L'articolo apparso ieri sulle colonne de La Nazione dimostra la totale confusione che emerge allorché esistano problemi inediti da affrontare in tema paliesco. Il fatto che, ovviamente, nessuno in Palazzo si sia ricordato di agire come nel 1992 è lì a dimostrare la carenza tipica di una struttura i cui uffici risultano navigare a vista e solo attraverso il copia-incolla.

Evidentemente il fascicolo relativo all'organizzazione paliesca del 1992 è a prendere polvere perpetua nell'Archivio di Palazzo. Eppure, come allora, anche questa fantasiosa richiesta possedeva le identiche "credenziali": comitato fantasioso e mai presente nella vita cittadina; anniversario che non è da considerarsi avere "carattere assolutamente eccezionale"; mancanza di copertura finanziaria; tempi di inoltro assolutamente ritardati, che comportano carenze logistiche ed organizzative di primo piano.

Bastava riunire questi concetti e Demossituttoattaccato avrebbe potuto rispondere alla "meritevole associazione" che, non esistendo i tempi fondamentali nel rispetto del Regolamento del Palio, la richiesta, consegnata addirittura ad un assessore, non poteva trovare benevola accoglienza.

L'intervista di Demossituttoattaccato, riportata nell'articolo de La Nazione, dimostra non solo confusione istituzionale e mancanza di conoscenza delle "cose di Palio" ma è lì a sfidare il mondo delle 17 Contrade. Demossituttoattaccato ha nascosto le proprie responsabilità riversandole sulle spalle delle Contrade, i cui onorandini non risultano pronti a svolgere ruoli così delicati e fuori dai binari dell'ordinaria e consumata amministrazione.

Le parole di Demossituttoattaccato sono inconcepibili là dove lo stesso sostiene che "non ci sono i tempi tecnici per effettuare un Palio straordinario". Allora? se il cittadino n. 1 della città sostiene che non esistono tempi tecnici per effettuare lo straordinario, perché lo stesso n. 1 inoltra ai 17 onorandini la patatina per lo straordinario? Forse che i 17 onorandini intravedono tempi diversi dell'organizzazione, non sapendo neppure di cosa si stia parlando?

Perché Demossituttoattaccato vuole attaccarsi alla richiesta, che, a suo parere, risulta non manifestamente infondata, quando lo è proprio in relazione alla mancanza dei tempi organizzativi? L'infondatezza di una richiesta non si giudica solo nel contenuto, ma nei modi che questa viene avanzata.
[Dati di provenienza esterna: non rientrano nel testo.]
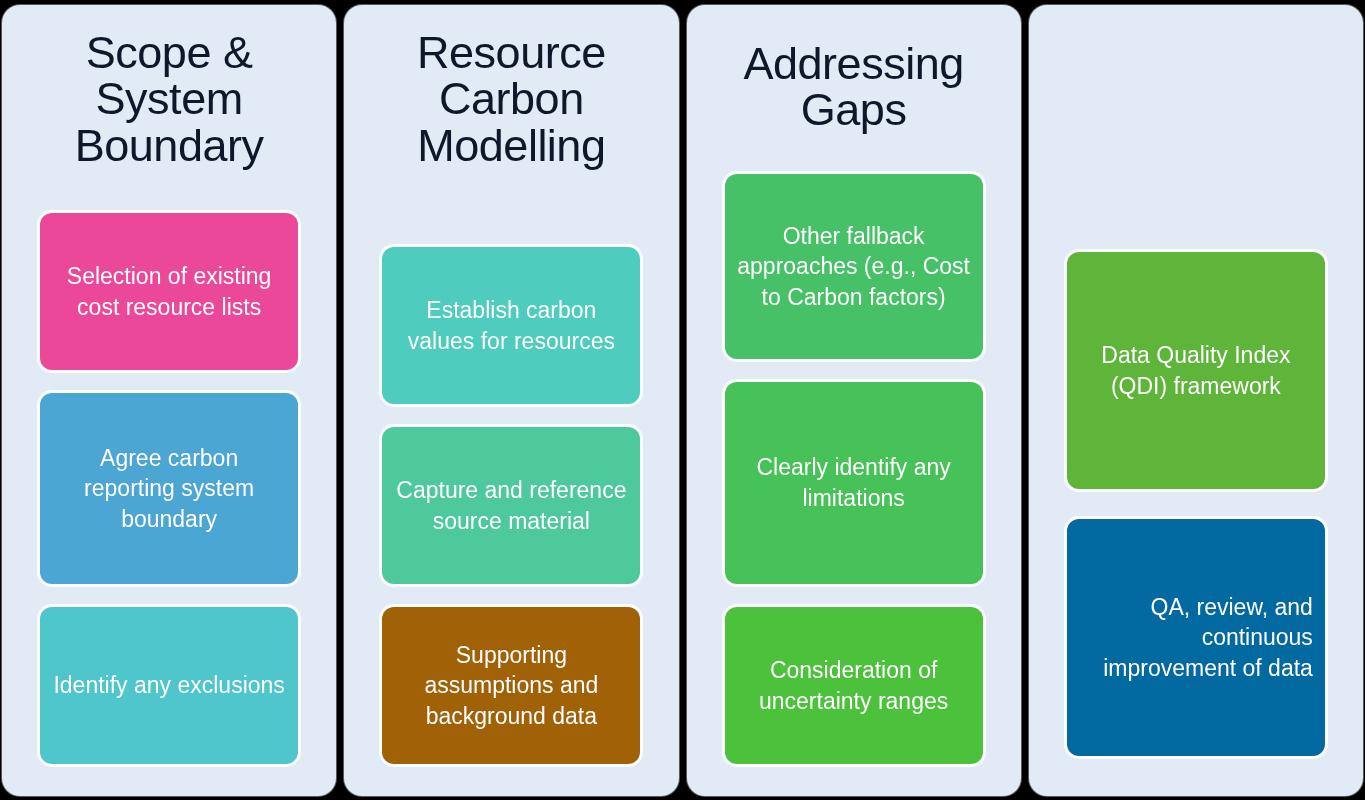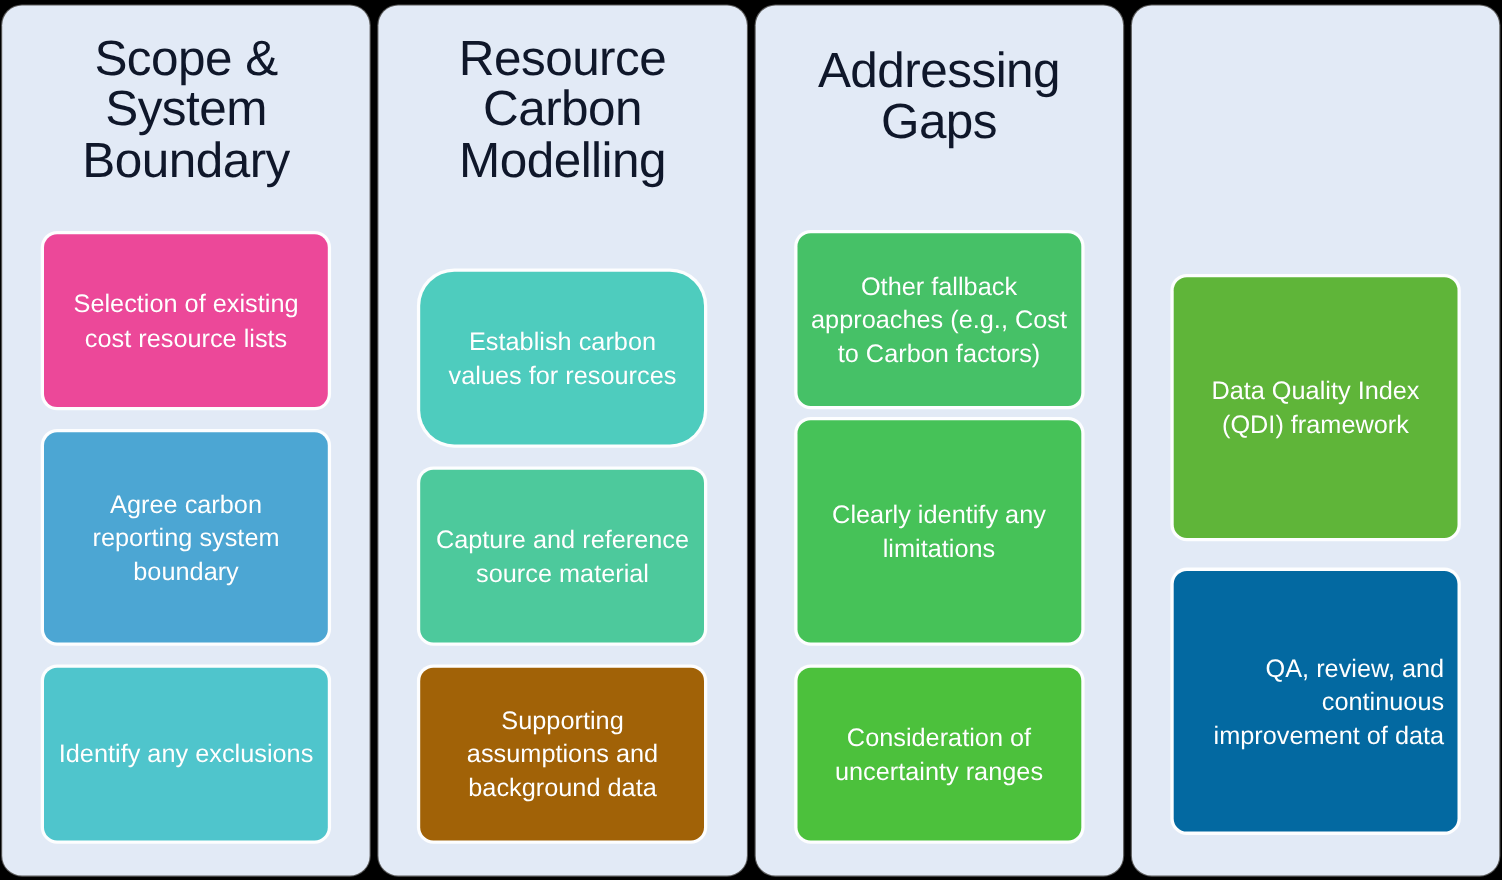"Other fallback approaches (e.g., Cost" .col3 .card-0 { height: 157px -> 185px; margin-bottom: 13px -> 23px }
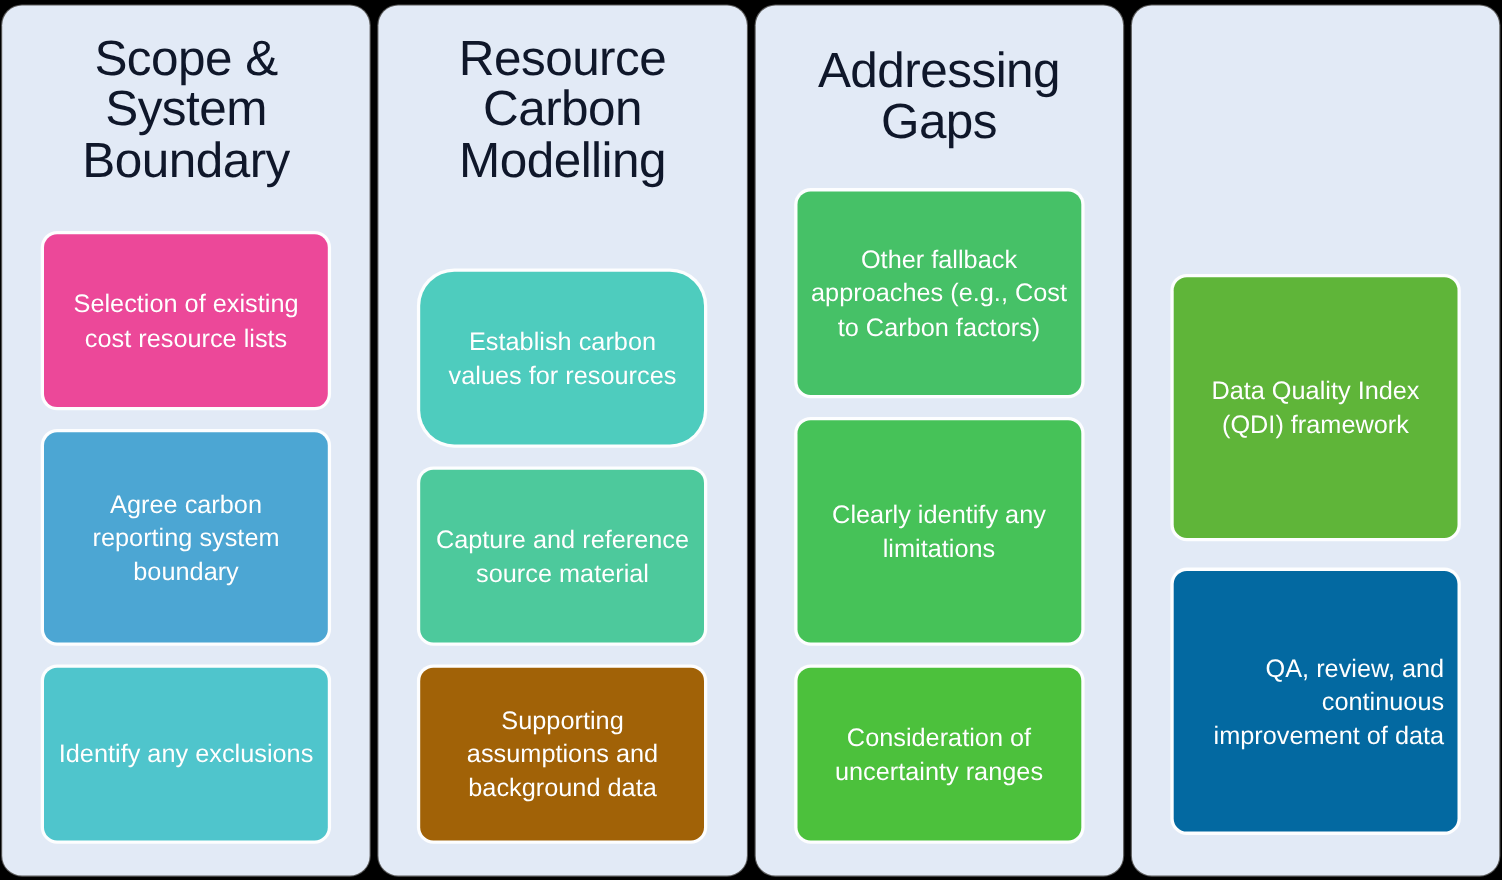"Establish carbon values for resources" div.card { border-radius: 31px -> none }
Perché questa fantasiosa organizzazione "armata" ha aspettato giovedì 23 per consegnare ad un assessore la richiesta, pur sapendo dal 1 gennaio 2018 che nel 2018 cadeva questo disgraziato, per la comunità nazionale e per la memoria storica, centenario? Ecco un altro motivo dell'infondatezza della richiesta.

Confusione totale e completa, ma è fin troppo comodo scaricare le proprie responsabilità sui 17 onorandini, che ancora non sanno neppure distinguere le forze quattrogiorniste dalla realtà del quotidiano.